If ever there was a season celebrating resilience it is the Christmas Season. As women, this season represents a virtual treasure trove of elements around which we build our resilience, because our resilience is built around our response to stress; and this is the season of stress, both good stress and the other kind.
During this holiday time we find ourselves playing our own version of three-dimensional chess. We are navigating our commitments to our children, creating a happy holiday season for them whether they are three and still believing in Santa Claus, or twenty-three and moving out on their own. We feel both our love and the pull of obligations, both stated and expected, to our family. This is compounded by needing to make the decision of who to spend the actual Christmas Eve or Christmas Day with, or whether to create the magic of the holiday within our home, figuring out how to do the cooking, shopping, decorating, and still for many of us, keep our day job. We need our friends who tend to be less available, as we are, due to being equally stressed out, running, laughing, and at times stuttering instead of speaking.

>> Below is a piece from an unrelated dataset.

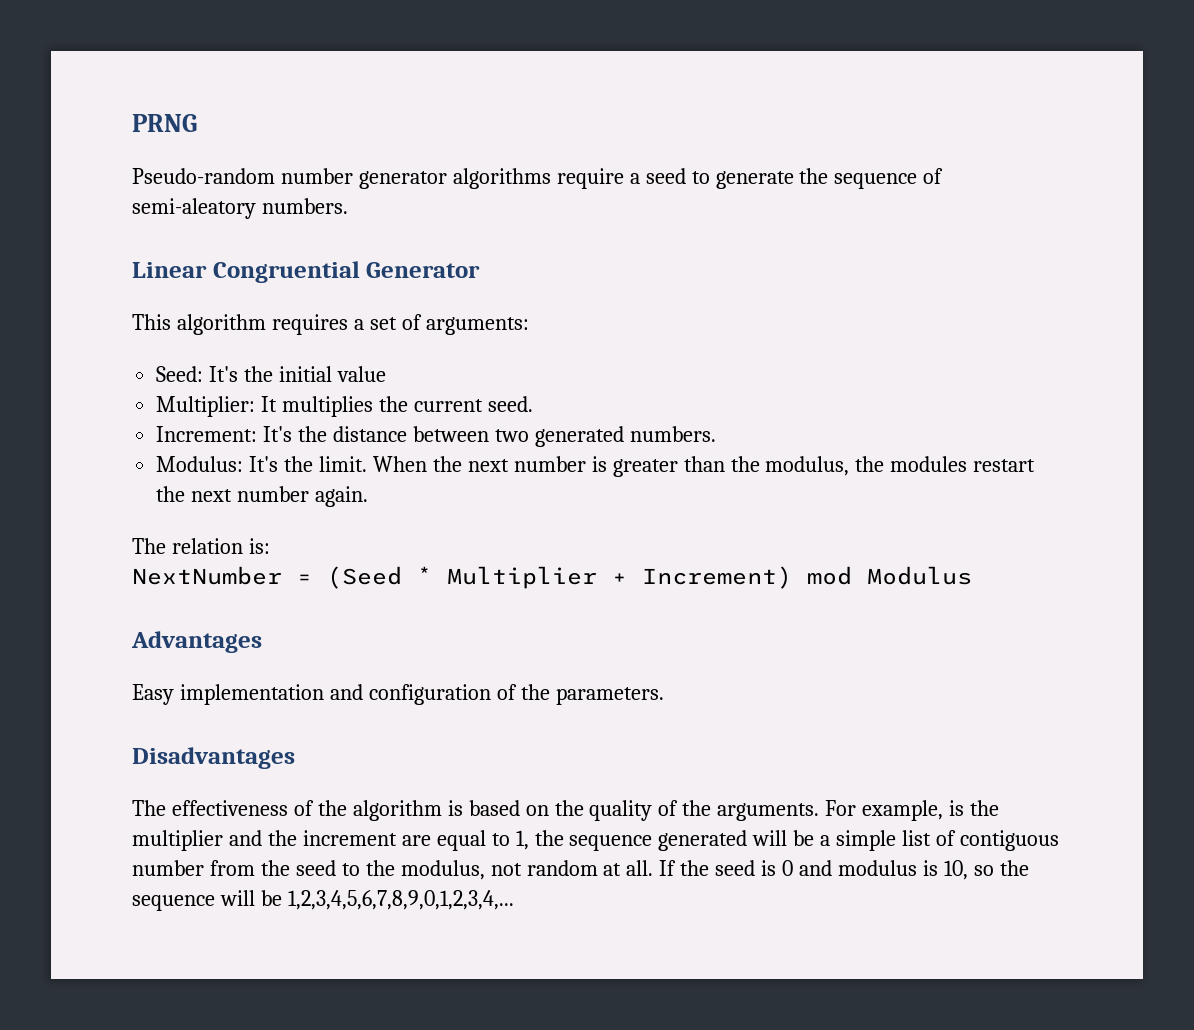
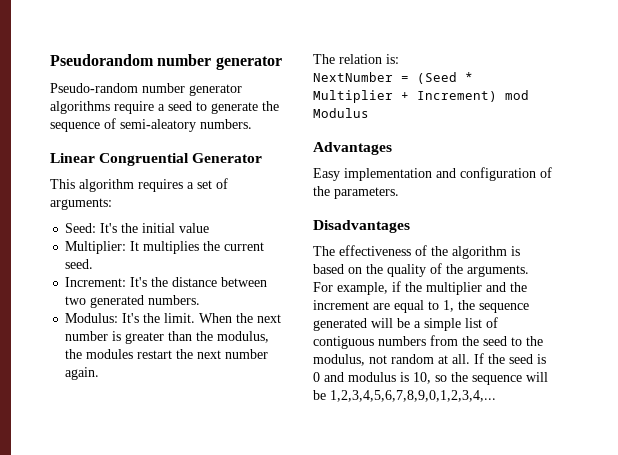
[132,114,197,132] PRNG -> [50,54,282,70] Pseudorandom number generator
[949,800,965,816] is -> [392,281,401,292] if
[132,860,204,876] number -> [378,336,426,346] numbers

And this is compounded by our image of what this important holiday season is supposed to contain, an image not formed by Hallmark, or by the endless ads on TV, but an image rooted far deeper in our psyche, an image formed in our own childhood, an image we revisit, one formed by needs and desires remembering them as fulfilled leaving a smile on our face, or memories of want and need that that are still full of pain.
It is this last element that makes this season so challenging, the fact that we are present to this season not just as a forty-five year old, but also as a five year old. That we are navigating not just a list of expectations of those who we love who surround us, but also we are carrying those needs and wants from the child within us.
This is why it is so important to find a way to give to ourselves this season. Not just an actual gift, which may not be a bad idea, but also an inner gift, one of personal perspective — a gift of gratitude, of appreciation for all the resources that we have, of respect for all that we do, and of promise, a promise to do something special just for us, whether this is taking one single moment to put on a dab of perfume that we like, to remind ourselves as we gently waft it’s aroma throughout the day, that we indeed are special, that we can take care of ourselves, to a commitment to use our considerable resources, our resilience, to begin to take better care of ourselves. Now that would truly make this a merrier Christmas.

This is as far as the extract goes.